Non-substantiality does not mean empty. Life has value. Humans are
respectworthy. There is a purpose to everything. And every cause has
an effect, so we are responsible for our thoughts, words and deeds.
Zen is acausal. Zen is to the Lotus Sutra, the highest teaching of the
Buddha, like Satanism is to Christianity.
"Zen is the work of devilish minds." - Nichiren
-Chas.
a prescription for the poisoned ones:
The only antidote for the toxic effects of Zen in your life ...
be that from Zen meditation, or the variant forms: the martial
arts, Copenhagen Convention of Quantum Mechanics, EST,
Landmark Forum, Nazism, Bushido, the Jesuits, Al Qaeda,
or merely from having the distorted view that life is acausal,
and that the true entity of all phenomena is the void ...

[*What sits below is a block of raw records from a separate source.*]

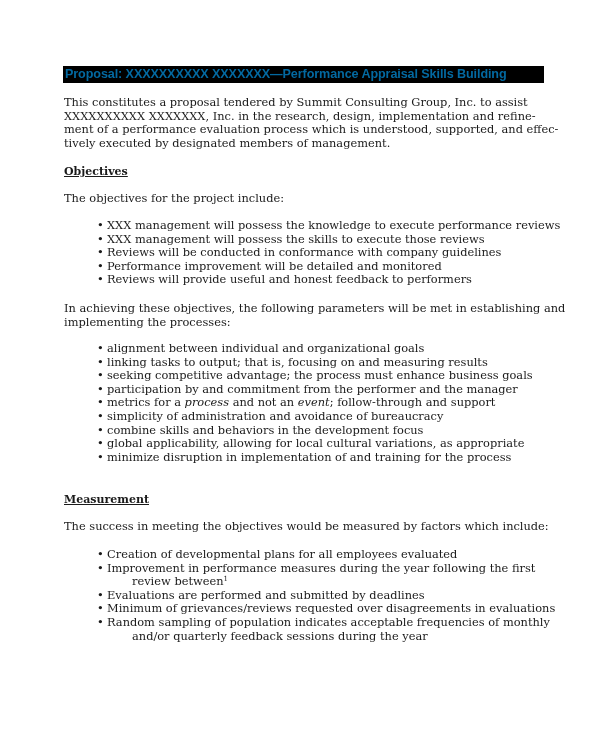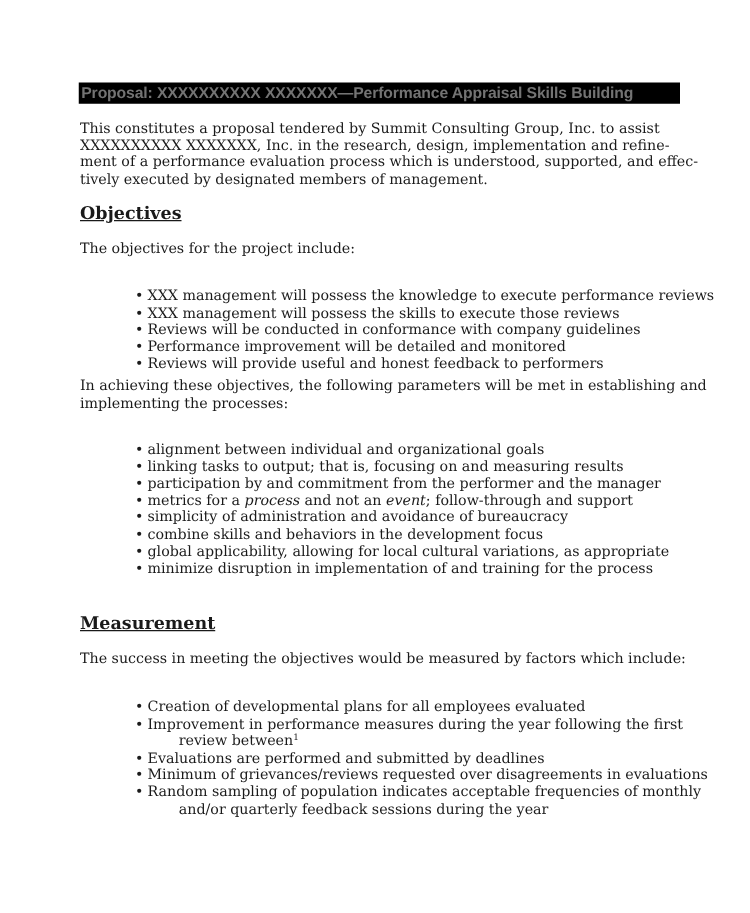--- a/index.html
+++ b/index.html
@@ -11,7 +11,7 @@
   }
   .title-bar {
     position: absolute; left: 63px; top: 66px; width: 481px; height: 17px;
-    background: #000000; color: #737373;
+    background: #000000; color: #0369a1;
     font-family: "Liberation Sans", "DejaVu Sans", sans-serif;
     font-weight: bold; font-size: 12.6px; line-height: 17px;
     padding-left: 2px; box-sizing: border-box; white-space: nowrap; letter-spacing: -0.1px;

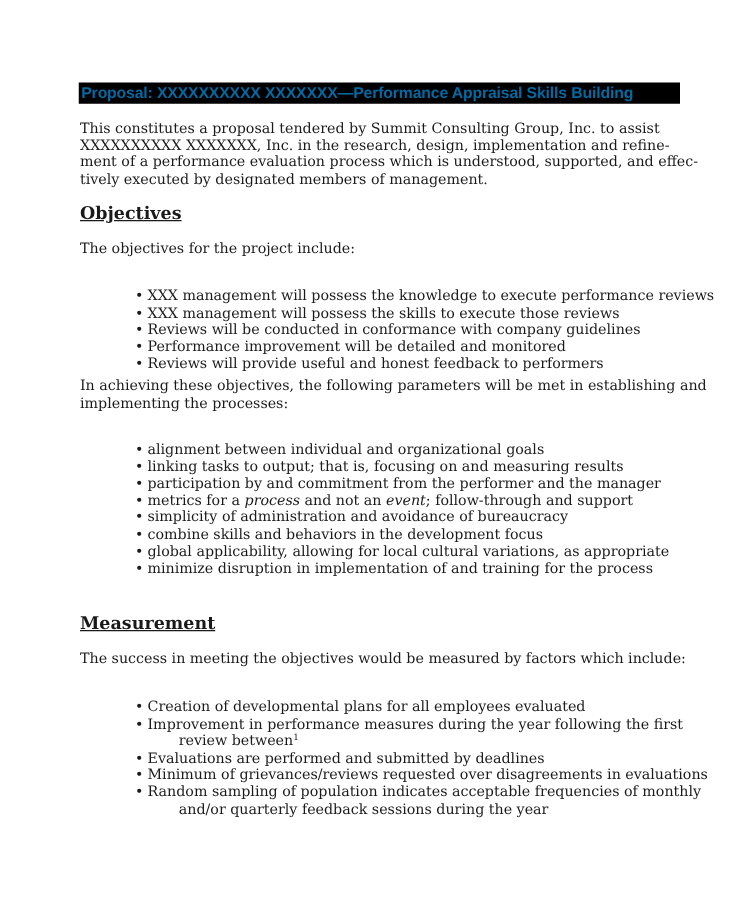--- a/index.html
+++ b/index.html
@@ -19,7 +19,7 @@
   .para { position: absolute; left: 64px; width: 490px; white-space: nowrap; }
   .heading {
     position: absolute; left: 64px; font-weight: bold; text-decoration: underline;
-    font-size: 14px;
+    font-size: 11px;
   }
   ul.bullets { position: absolute; left: 96px; margin: 11px; padding: 0; list-style: none; }
   ul.bullets li { position: relative; padding-left: 11px; white-space: nowrap; height: 13.6px; }

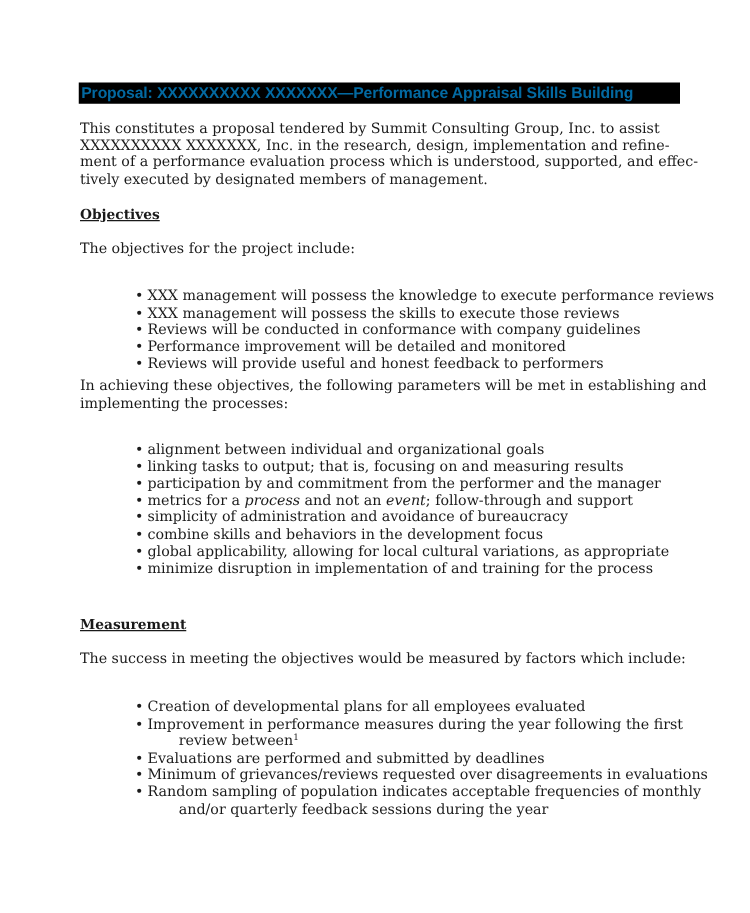--- a/index.html
+++ b/index.html
@@ -21,7 +21,7 @@
     position: absolute; left: 64px; font-weight: bold; text-decoration: underline;
     font-size: 11px;
   }
-  ul.bullets { position: absolute; left: 96px; margin: 11px; padding: 0; list-style: none; }
+  ul.bullets { position: absolute; left: 96px; margin: 0; padding: 0; list-style: none; }
   ul.bullets li { position: relative; padding-left: 11px; white-space: nowrap; height: 13.6px; }
   ul.bullets li::before {
     content: "\2022"; position: absolute; left: 1px; top: 0;

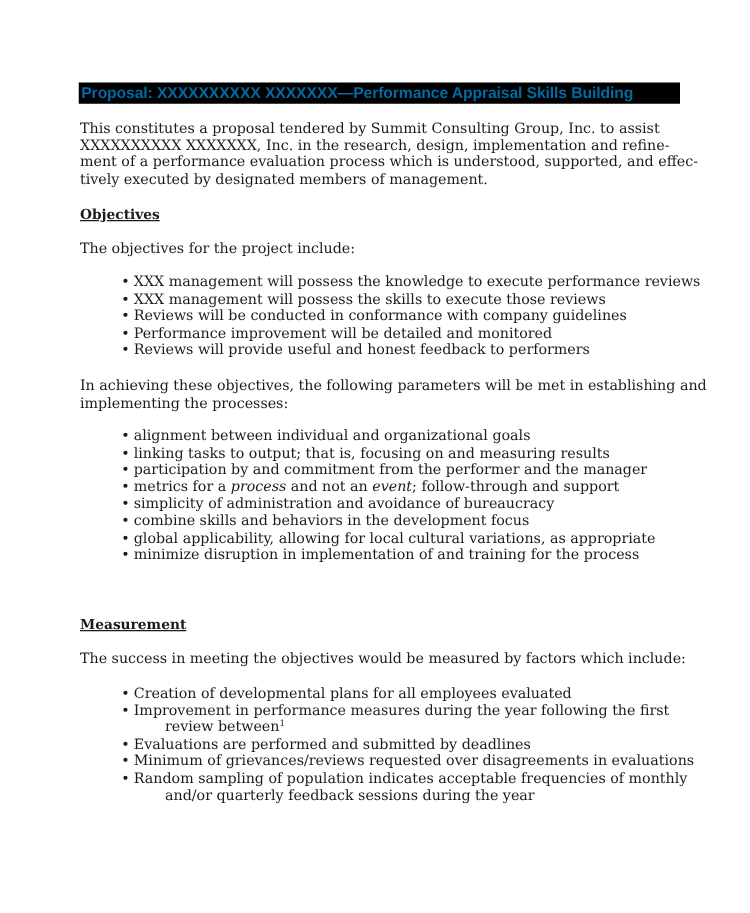--- a/index.html
+++ b/index.html
@@ -60,6 +60,7 @@
   <ul class="bullets" style="top:342px">
     <li>alignment between individual and organizational goals</li>
     <li>linking tasks to output; that is, focusing on and measuring results</li>
+    <li>seeking competitive advantage; the process must enhance business goals</li>
     <li>participation by and commitment from the performer and the manager</li>
     <li><span>metrics for a </span><em>process</em><span> and not an </span><em>event</em><span>; follow-through and support</span></li>
     <li>simplicity of administration and avoidance of bureaucracy</li>

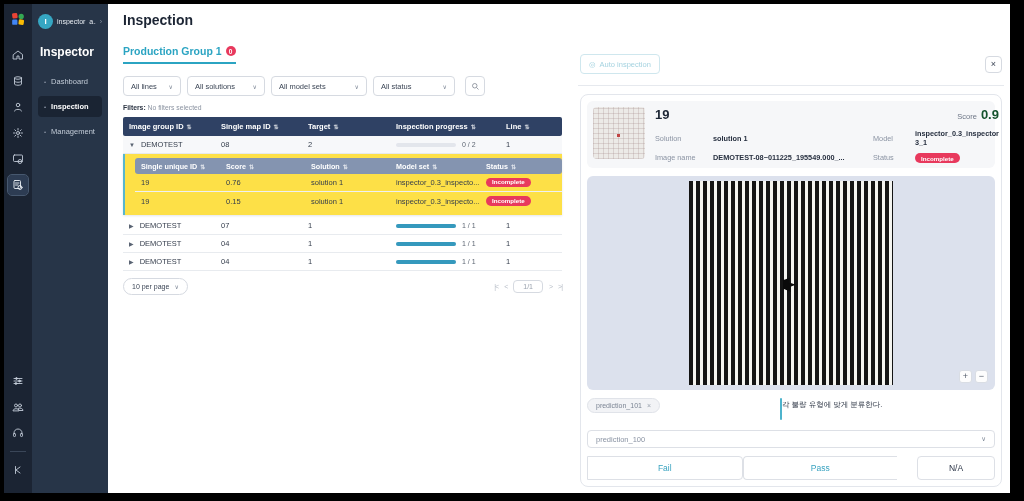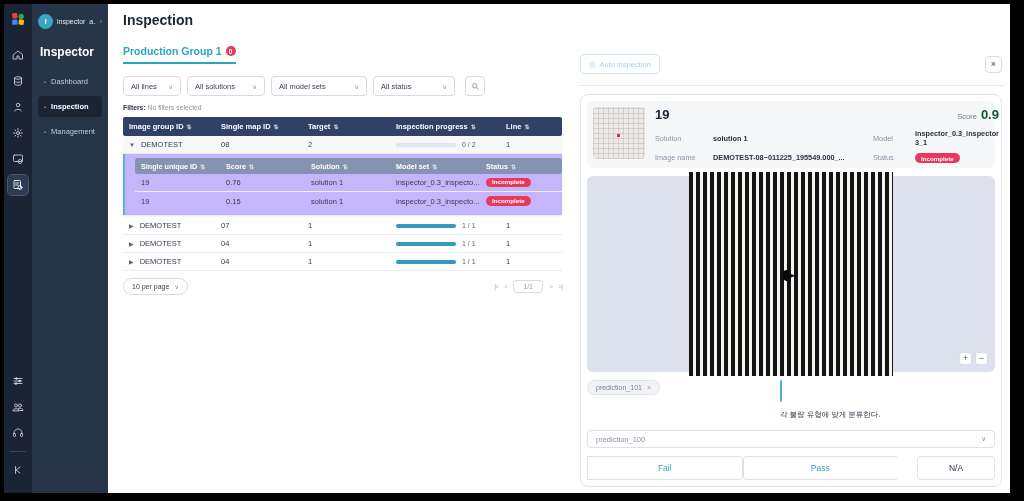--- a/index.html
+++ b/index.html
@@ -56,7 +56,7 @@
   .bar .fill { height:100%; border-radius:2px; background:#3599bd; }
   .ptext { font-size:7px; color:#5c6572; }
 
-  .sub-wrap { border-left:2px solid #57b6ce; padding:4px 0 5px 10px; background:#c4b5fd; box-shadow:0 1px 2px rgba(40,60,90,.12); margin-bottom:2px; }
+  .sub-wrap { border-left:2px solid #57b6ce; padding:4px 0 5px 10px; background:#fde047; box-shadow:0 1px 2px rgba(40,60,90,.12); margin-bottom:2px; }
   .sgrid { display:grid; grid-template-columns:85px 85px 85px 90px 1fr; align-items:center; }
   .shead { background:#8494b0; color:#fff; height:16px; border-radius:3px; font-size:7.2px; font-weight:bold; }
   .shead .cell, .srow .cell { padding-left:6px; display:flex; align-items:center; gap:3px; }

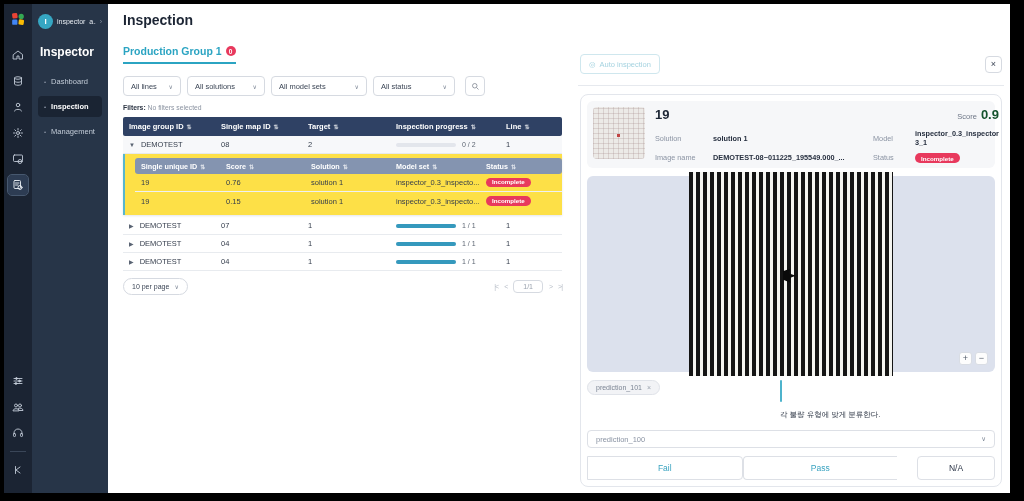--- a/index.html
+++ b/index.html
@@ -105,7 +105,7 @@
   .tag-row { display:flex; align-items:flex-start; justify-content:space-between; margin-bottom:10px; }
   .chip { display:inline-flex; align-items:center; gap:5px; background:#f2f3f6; border:1px solid #e0e3e9; border-radius:9px; padding:3px 8px; font-size:7px; color:#7b8493; cursor:pointer; }
   .chip .x { font-size:7px; color:#9aa2ae; }
-  .note { display:flex; gap:6px; width:215px;flex-direction:column; }
+  .note { display:flex; width:215px; }
   .note-bar { width:2px; background:#4db3cc; border-radius:1px; align-self:stretch; min-height:22px; }
   .note-text { font-size:7.5px; color:#2a3342; padding-top:2px; }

with the effects of the loss of loved ones, detachment,
isolation or various forms of emptiness in your life...
is the Lotus Sutra: chant Nam-Myoho-Renge-Kyo at least 3
times, twice a day, for the rest of your life.
Haha, you think too much and haven't learned the ground of being
underlying that thinking. Your logic ability is quite good, but
historical facts can always been twisted to meet someone's agenda,
which is what I believe you have done in this case. Before you defend
that statement, however, I have to say that your own level of
realization is shallow, that is, you can't yet discern the vibrations
of your own mind, your own feeling/tone. If you could you would not be
badmouthing anything because you would feel the pain of your own mind.
Before you painfully defend yourself, please consider what I am
saying. You need to loosen up and lighten up, dude. For your sake. No
one here takes you seriously, they just see you as another fanatic.